Anna's Archive llms.txt: a routing guide for LLM crawlers

By Codcompass Team·2026-05-24·8 min read

Current Situation Analysis

Machine learning teams face a persistent infrastructure bottleneck: acquiring high-quality, large-scale training data without triggering anti-bot defenses, inflating proxy budgets, or violating data usage policies. The default approach remains adversarial web scraping. Teams deploy headless browsers, rotate residential proxies, and implement CAPTCHA-solving services to extract content from public-facing interfaces. This strategy works for small datasets but collapses under the weight of corpus-scale ingestion.

The misconception lies in treating CAPTCHA evasion as a purely technical challenge. In reality, it is an economic and operational liability. At the scale of tens of millions of documents, proxy rotation, solver APIs, and retry logic consume thousands of dollars monthly while introducing unpredictable latency and data fragmentation.

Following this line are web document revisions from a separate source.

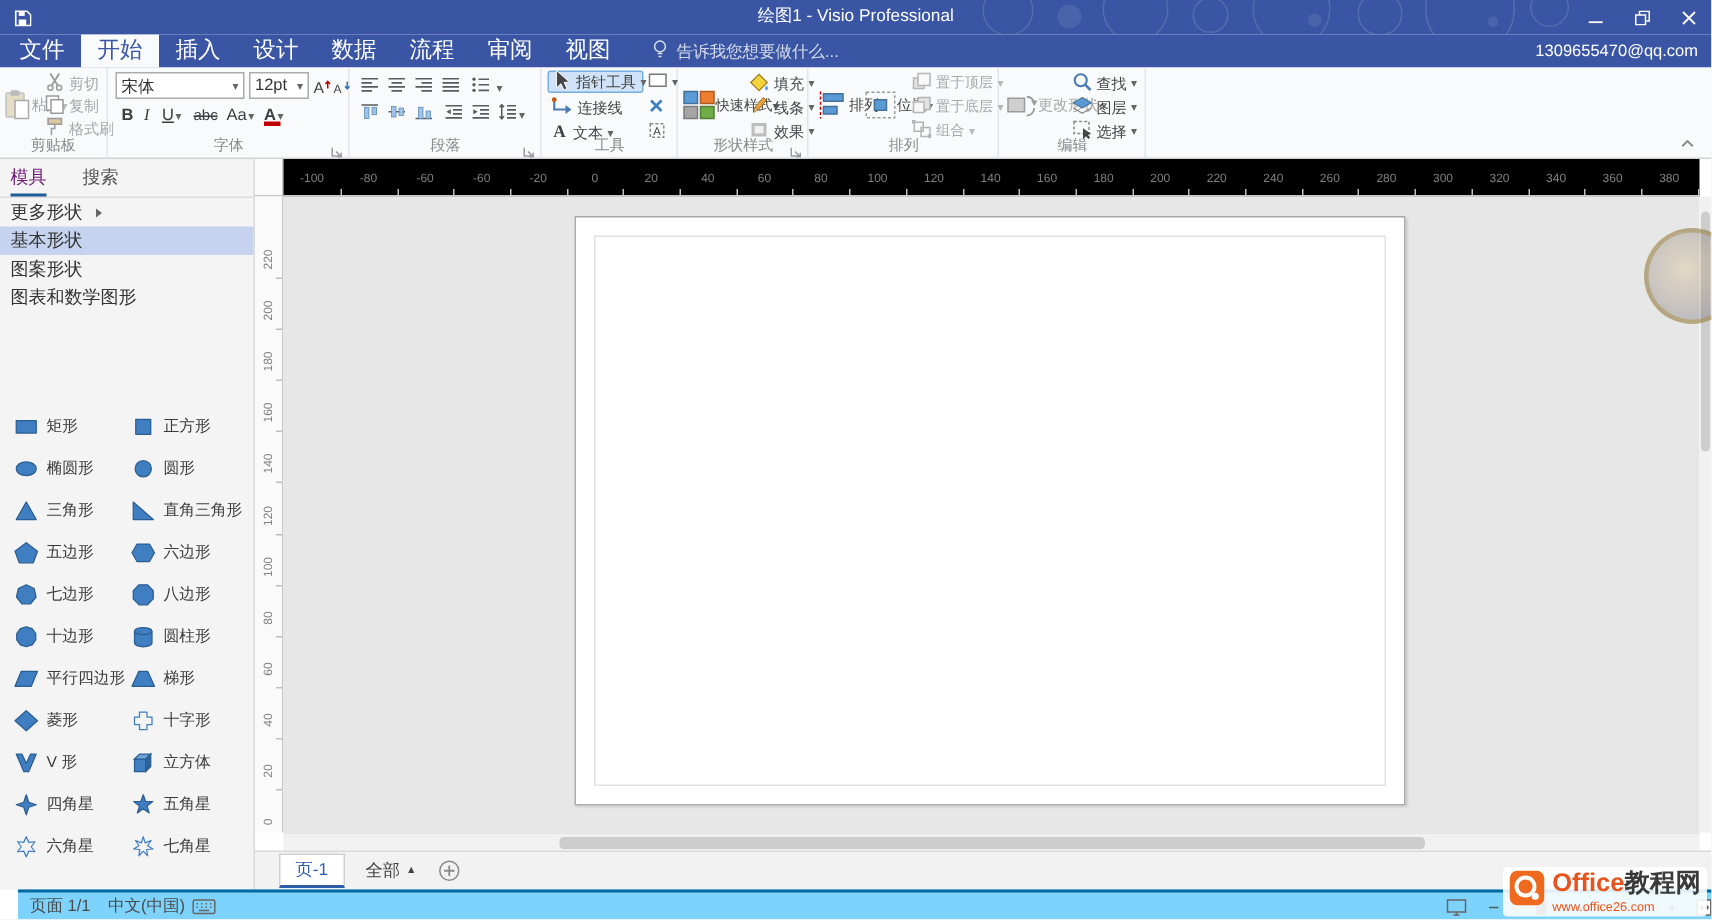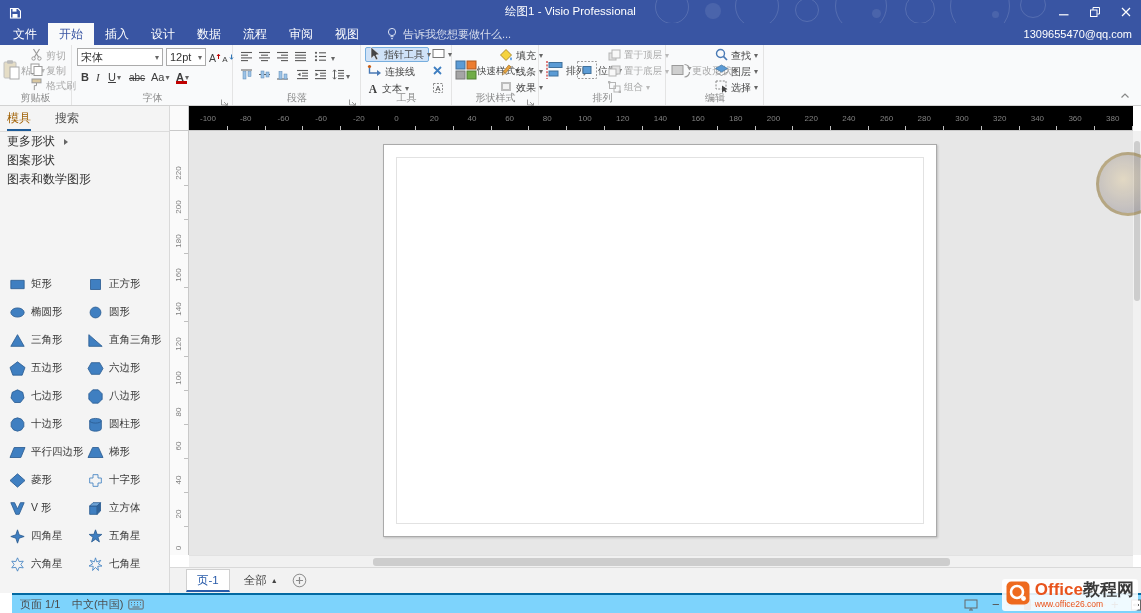--- a/index.html
+++ b/index.html
@@ -13,21 +13,21 @@
 #tb-art i{position:absolute;border-radius:50%;border:1px solid rgba(255,255,255,.14)}
 #tb-art i.f{background:rgba(255,255,255,.09);border:none}
 #qat{position:absolute;left:9px;top:5px;z-index:2;display:flex;gap:6px}
 #title{position:absolute;left:0;right:0;top:0;line-height:23px;text-align:center;color:#fff;font-size:11.5px;z-index:1}
 #winbtns{position:absolute;right:0;top:0;height:23px;display:flex;z-index:3}
 .wbtn{width:31px;height:23px;display:flex;align-items:center;justify-content:center}
 
 
 #tabrow{position:absolute;left:0;top:23px;width:100%;height:22px;background:#3955a3;display:flex;align-items:stretch}
 #tabs{display:flex;padding-left:2px}
-.rtab{padding:0 11px;line-height:22px;font-size:12px;color:#fff;white-space:nowrap}
+.rtab{padding:0 11px;line-height:22px;font-size:15px;color:#fff;white-space:nowrap}
 .rtab.active{background:#f9fafb;color:#3955a3}
 #tellme{display:flex;align-items:center;gap:5px;margin-left:16px;color:rgba(255,255,255,.78);font-size:11px;white-space:nowrap}
 #account{position:absolute;right:9px;top:0;line-height:22px;color:#fff;font-size:11px}
 
 
 #ribbon{position:absolute;left:0;top:45px;width:100%;height:61px;background:#f9fafb;border-bottom:1px solid #d2d2d2}
 .rgroup{position:absolute;top:0;height:60px;border-right:1px solid #e4e4e4}
 .glabel{position:absolute;left:0;right:0;bottom:1px;text-align:center;font-size:10px;color:#8a8a8a;line-height:12px;white-space:nowrap}
 .launcher{position:absolute;right:2px;bottom:2px;width:10px;height:10px}
 .bigbtn{position:absolute;top:2px;height:46px;display:flex;flex-direction:row;align-items:center;justify-content:flex-start;font-size:10px;color:#444;border-radius:2px;text-align:center}
@@ -47,21 +47,21 @@
 .selbtn{background:#cfe2f7;border:1px solid #77aede;border-radius:2px}
 #collapse-ribbon{position:absolute;right:8px;bottom:3px;width:16px;height:12px;display:flex;align-items:center;justify-content:center}
 
 
 #shapes-panel{position:absolute;left:0;top:106px;width:170px;height:487px;background:#f4f4f4;border-right:1px solid #d9d9d9}
 #sp-header{position:relative;height:28px}
 #sp-title{position:absolute;left:8px;top:6px;font-size:15px;color:#3c3c3c;letter-spacing:1px}
 #sp-collapse{position:absolute;right:8px;top:8px}
 #sp-tabs{position:relative;height:26px;border-bottom:1px solid #dcdcdc;display:flex;gap:24px;padding-left:7px}
 .sptab{font-size:12px;line-height:24px;color:#555}
-.sptab.active{color:#a16207;border-bottom:2px solid #1e5c99}
+.sptab.active{color:#701a75;border-bottom:2px solid #1e5c99}
 #more-shapes{position:relative;height:19px;display:flex;align-items:center;gap:8px;padding-left:7px;font-size:12px;color:#333}
 .stencil-item{height:19px;line-height:19px;padding-left:7px;font-size:12px;color:#333}
 .stencil-item.selected{background:#c5d3ee}
 #shape-grid{position:absolute;left:0;top:164px;width:170px;display:grid;grid-template-columns:78px 88px;padding-left:8px}
 .shape-cell{height:28px;display:flex;align-items:center;gap:5px}
 .shape-ic{width:18px;display:flex;align-items:center;justify-content:center}
 .shape-lb{font-size:10.5px;color:#3b3b3b;white-space:nowrap}
 
 
 #corner{position:absolute;left:170px;top:106px;width:19px;height:25px;background:#fafafa;border-right:1px solid #c9c9c9;border-bottom:1px solid #c9c9c9}
@@ -559,20 +559,21 @@
       <span class="sptab active">模具</span>
       <span class="sptab">搜索</span>
     </div>
     <div id="more-shapes">
       <span>更多形状</span>
       <span><svg width="6" height="8" viewBox="0 0 6 8">
             <polygon points="1,1 5,4 1,7" fill="#666"></polygon>
           </svg></span>
     </div>
     <div id="stencil-list">
+        <div class="stencil-item selected">基本形状</div>
         <div class="stencil-item">图案形状</div>
         <div class="stencil-item">图表和数学图形</div>
       </div>
     <div id="shape-grid">
         <div class="shape-cell">
           <span class="shape-ic">
             <svg width="17" height="15" viewBox="0 0 20 18">
               <polygon points="2,4 18,4 18,14 2,14" fill="#3f7fc1" stroke="#2b5d92" stroke-width="1" stroke-linejoin="round"></polygon>
             </svg>
           </span>

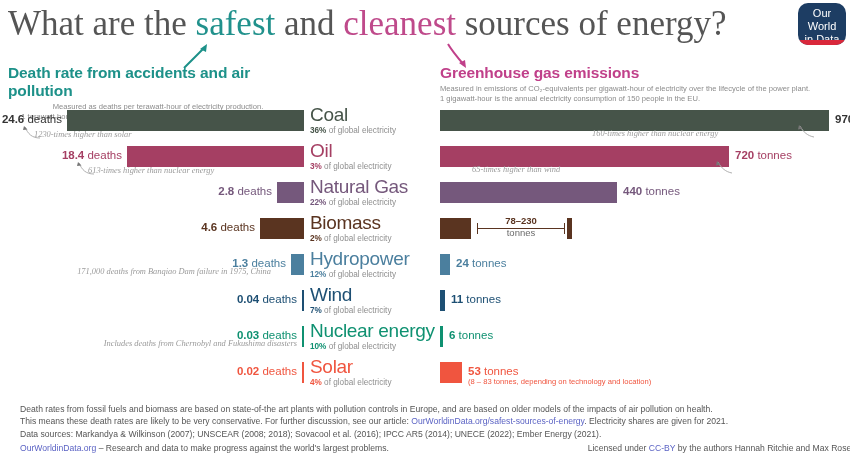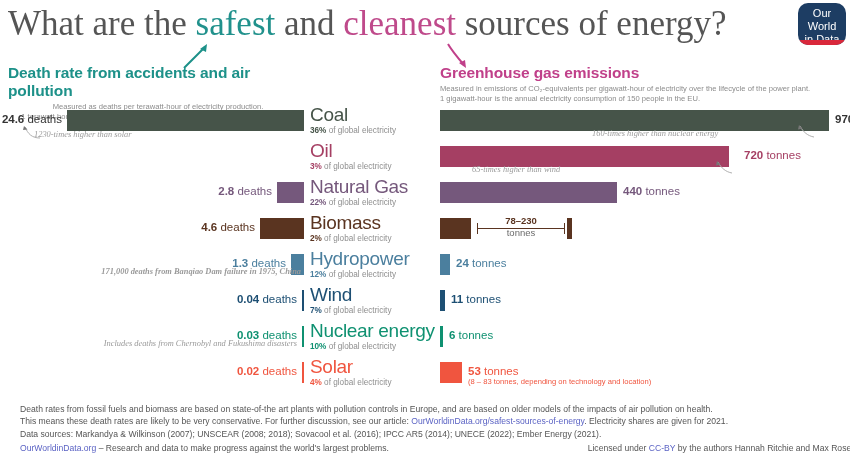--- a/index.html
+++ b/index.html
@@ -182,27 +182,38 @@
           <div class="rnote" style="top: 21px; left: 152px;">160-times higher than nuclear energy</div>
           <div style="position: absolute; top: 17px; left: 354px;">
             <svg width="22" height="14" viewBox="0 0 22 14">
               <path d="M20 12 C 14 11, 9 7, 6 1" stroke="#b0b0b0" stroke-width="1" fill="none"></path>
               <path d="M5 0 L 8.5 3.5 L 4 4.5 Z" fill="#777"></path>
             </svg>
           </div>
         </div>
       </div>
       <div class="row">
+        <div class="lhalf">
+          <div class="lbar" style="width: 177px; background: rgb(165, 63, 99);"></div>
+          <div class="ldeaths" style="right: 188px; color: rgb(165, 63, 99);"><b>18.4</b><span class="unit"> deaths</span></div>
+          <div class="lnote" style="left: 88px; top: 22px;">613-times higher than nuclear energy</div>
+          <div style="position: absolute; top: 18px; left: 74px;">
+            <svg width="22" height="14" viewBox="0 0 22 14">
+              <path d="M20 12 C 12 12, 8 8, 5 1" stroke="#b0b0b0" stroke-width="1" fill="none"></path>
+              <path d="M4 0 L 7.5 3.5 L 3 4 Z" fill="#777"></path>
+            </svg>
+          </div>
+        </div>
         <div class="labels">
           <div class="lbl-name" style="color: rgb(165, 63, 99);">Oil</div>
           <div class="lbl-share"><b style="color: rgb(165, 63, 99);">3%</b><span> of global electricity</span></div>
         </div>
         <div class="rhalf">
           <div class="rbar" style="width: 289px; background: rgb(165, 63, 99);"></div>
-          <div class="rtonnes" style="left: 304px; color: rgb(165, 63, 99);"><b>720</b><span class="unit"> tonnes</span></div>
+          <div class="rtonnes" style="left: 295px; color: rgb(165, 63, 99);"><b>720</b><span class="unit"> tonnes</span></div>
           <div class="rnote" style="top: 21px; left: 32px;">65-times higher than wind</div>
           <div style="position: absolute; top: 17px; left: 272px;">
             <svg width="22" height="14" viewBox="0 0 22 14">
               <path d="M20 12 C 14 11, 9 7, 6 1" stroke="#b0b0b0" stroke-width="1" fill="none"></path>
               <path d="M5 0 L 8.5 3.5 L 4 4.5 Z" fill="#777"></path>
             </svg>
           </div>
         </div>
       </div>
       <div class="row">
@@ -237,21 +248,21 @@
             <div class="range-txt">78–230</div>
             <div class="range-txt2">tonnes</div>
           </div>
           <div style="position: absolute; top: 2px; height: 21px; width: 5px; left: 127px; background: rgb(90, 52, 32);"></div>
         </div>
       </div>
       <div class="row">
         <div class="lhalf">
           <div class="lbar" style="width: 13px; background: rgb(75, 127, 158);"></div>
           <div class="ldeaths" style="right: 24px; color: rgb(75, 127, 158);"><b>1.3</b><span class="unit"> deaths</span></div>
-          <div class="lnote" style="right: 9px; top: 15px; font-weight: bold;">171,000 deaths from Banqiao Dam failure in 1975, China</div>
+          <div class="lnote" style="right: 39px; top: 15px;">171,000 deaths from Banqiao Dam failure in 1975, China</div>
         </div>
         <div class="labels">
           <div class="lbl-name" style="color: rgb(75, 127, 158);">Hydropower</div>
           <div class="lbl-share"><b style="color: rgb(75, 127, 158);">12%</b><span> of global electricity</span></div>
         </div>
         <div class="rhalf">
           <div class="rbar" style="width: 10px; background: rgb(75, 127, 158);"></div>
           <div class="rtonnes" style="left: 16px; color: rgb(75, 127, 158);"><b>24</b><span class="unit"> tonnes</span></div>
         </div>
       </div>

Simultaneously, the legal posture remains unchanged: bypassing access controls does not alter copyright status or shield organizations from discovery requests.

The industry is shifting toward explicit routing protocols. The llms.txt convention, initially designed for documentation sites to serve LLM-friendly content, has evolved into a machine-readable routing contract. Sites hosting massive corpora now publish structured directives that redirect AI crawlers away from interactive UIs and toward bulk ingestion channels. This transition reduces infrastructure friction, standardizes data acquisition, and creates transparent compliance boundaries.

Evidence from recent deployments confirms the economic impact. Platforms hosting over 64 million books and 95 million academic papers have documented explicit bulk endpoints, signaling that adversarial scraping is both unnecessary and cost-inefficient. The convention provides four distinct ingestion pathways: version-controlled repository mirrors, torrent-based metadata catalogs, programmatic JSON APIs, and enterprise-grade SFTP access. Organizations that adopt these routes consistently report lower data acquisition costs, higher throughput, and cleaner pipeline architecture.

WOW Moment: Key Findings

The operational shift from adversarial scraping to bulk routing fundamentally changes pipeline economics and reliability. The following comparison illustrates the structural advantages of honoring explicit routing directives versus maintaining traditional scraping infrastructure.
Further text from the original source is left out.